Aquella reforma generó cuestionamientos públicos de colegios de arquitectos, ingenieros y del Colegio de Biólogos de Quintana Roo, que señalaron posibles impactos urbanos y ambientales derivados de la densificación habitacional.
En 2021, la Suprema Corte de Justicia de la Nación resolvió parcialmente una acción de inconstitucionalidad relacionada con la norma, aunque el fallo se centró en invasión de atribuciones municipales y no en las dimensiones de las viviendas.

La nueva excepción
Con la reforma aprobada este mayo, el Congreso añadió un párrafo sexto al artículo 23 de la Ley de Acciones Urbanísticas. La disposición permite que los programas sociales de vivienda queden exceptuados de los rangos mínimos establecidos en la ley.
El argumentó de opositores es que la modificación podría abrir la puerta a viviendas de dimensiones reducidas sin parámetros técnicos definidos, ya que la ley aprobada no incorpora indicadores específicos sobre espacio mínimo habitable, densidad familiar o estándares de evaluación posteriores.
Tampoco define de manera precisa qué programas podrán ser considerados como “programas sociales de vivienda” para aplicar la excepción.
El contexto inmobiliario
La reforma ocurre en medio de un mercado inmobiliario con altos costos en Quintana Roo.
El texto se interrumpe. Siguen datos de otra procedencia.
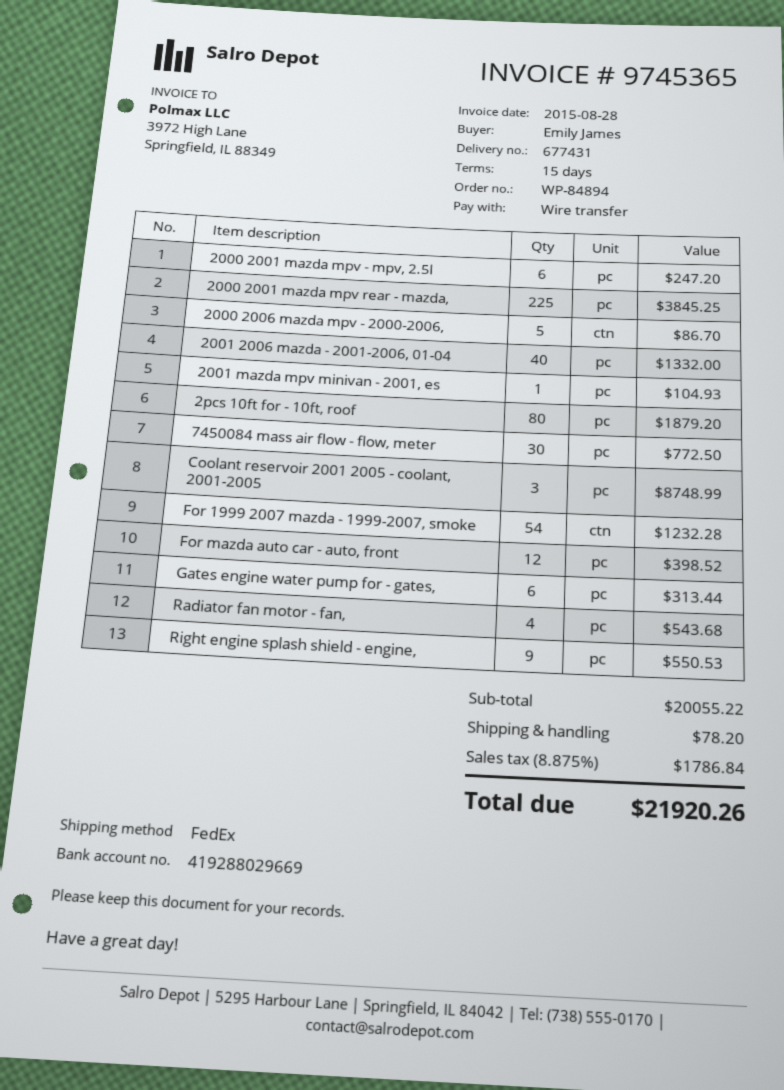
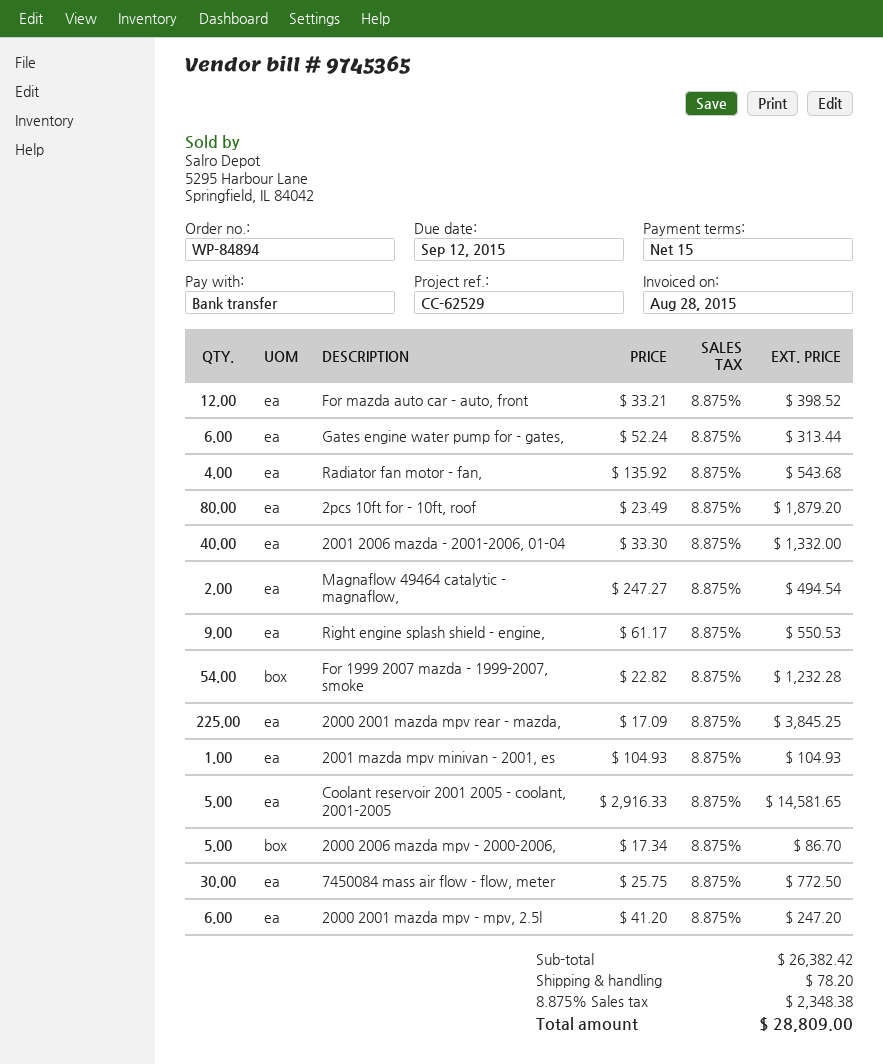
Coolant reservoir 2001 2005 - coolant, 2001-2005: 3 for 8748.99 -> 5 for 14581.65
Magnaflow 49464 catalytic - magnaflow,: none -> 2 for 494.54
subtotal: 20055.22 -> 26382.42
tax: 8.875% = 1786.84 -> 8.875% = 2348.38
total: 21920.26 -> 28809.00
Datos de la Asociación de Desarrolladores Inmobiliarios difundidos en febrero de 2026 reportaron 531 proyectos activos en la entidad, con un inventario de 27 mil 800 viviendas y un valor promedio por unidad de 7.5 millones de pesos.
En ciudades como Cancún, Playa del Carmen y Tulum, reportes inmobiliarios del primer trimestre de 2026 ubicaron las rentas promedio de departamentos de dos recámaras entre 15 mil y más de 20 mil pesos mensuales.
Al mismo tiempo, el portal Data México, con información de la Encuesta Nacional de Ocupación y Empleo, reportó un salario promedio mensual de 8 mil 380 pesos en la entidad durante el primer trimestre de 2025.
La Cámara Nacional de la Industria de Desarrollo y Promoción de Vivienda (Canadevi) estimó en diciembre pasado la construcción de 65 mil viviendas en Quintana Roo durante los próximos tres años.
De acuerdo con análisis del sector inmobiliario publicados este año, cerca de siete de cada diez viviendas nuevas construidas en Cancún corresponden al segmento social con valores inferiores a 1.2 millones de pesos.